→ Data for this task
_ _ _

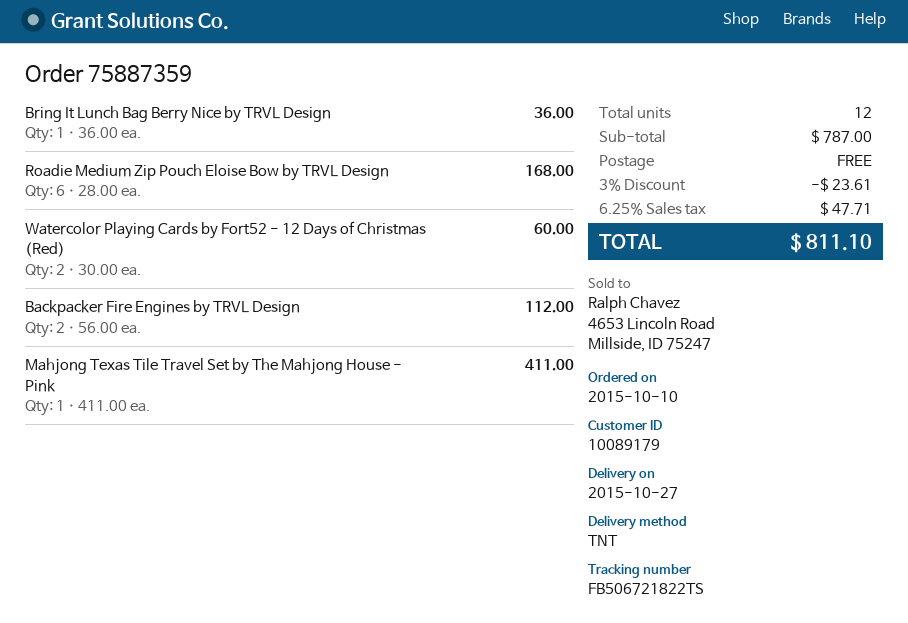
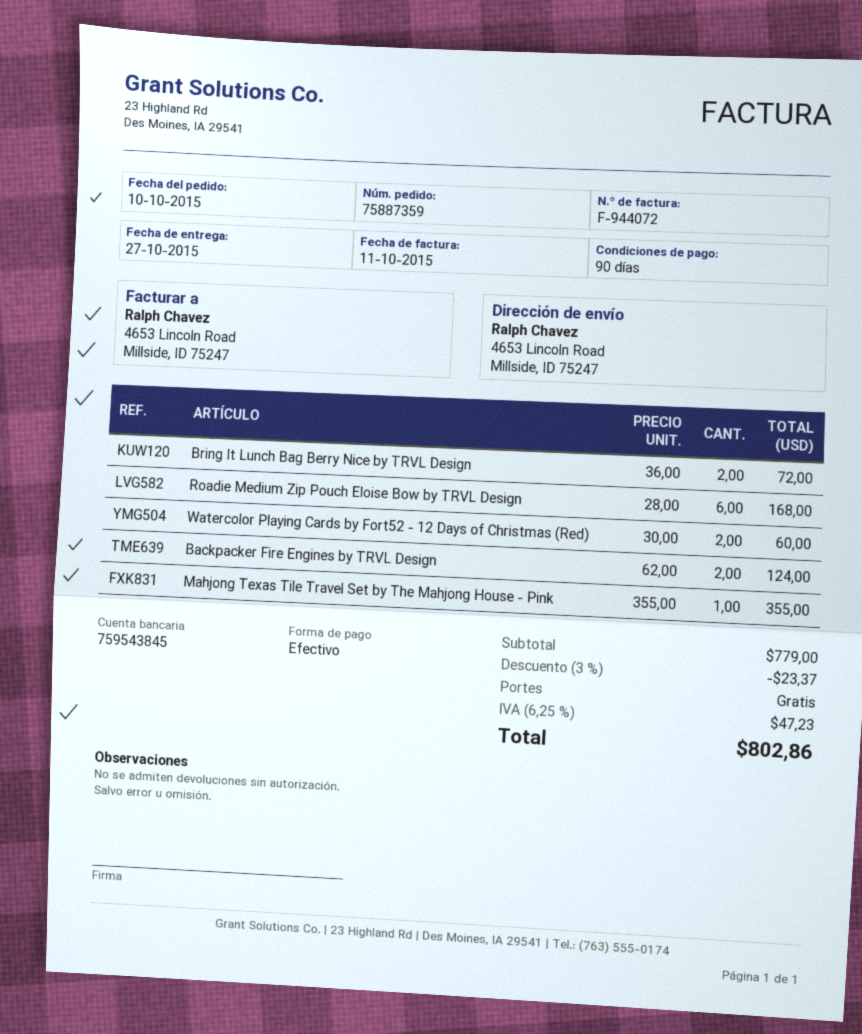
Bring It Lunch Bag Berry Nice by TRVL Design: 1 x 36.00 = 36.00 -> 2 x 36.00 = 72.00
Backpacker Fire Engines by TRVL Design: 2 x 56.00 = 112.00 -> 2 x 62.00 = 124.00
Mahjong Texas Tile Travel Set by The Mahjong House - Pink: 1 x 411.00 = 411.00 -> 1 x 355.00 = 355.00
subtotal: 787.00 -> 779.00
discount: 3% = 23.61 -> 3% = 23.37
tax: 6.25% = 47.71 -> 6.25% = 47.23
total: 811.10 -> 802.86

_ _ _

Please print all the entries exactly as written, but drop the pictures.

→ Solution below
Bring It Lunch Bag Berry Nice by TRVL Design: 1 x 36.00 = 36.00 -> 2 x 36.00 = 72.00
Backpacker Fire Engines by TRVL Design: 2 x 56.00 = 112.00 -> 2 x 62.00 = 124.00
Mahjong Texas Tile Travel Set by The Mahjong House - Pink: 1 x 411.00 = 411.00 -> 1 x 355.00 = 355.00
subtotal: 787.00 -> 779.00
discount: 3% = 23.61 -> 3% = 23.37
tax: 6.25% = 47.71 -> 6.25% = 47.23
total: 811.10 -> 802.86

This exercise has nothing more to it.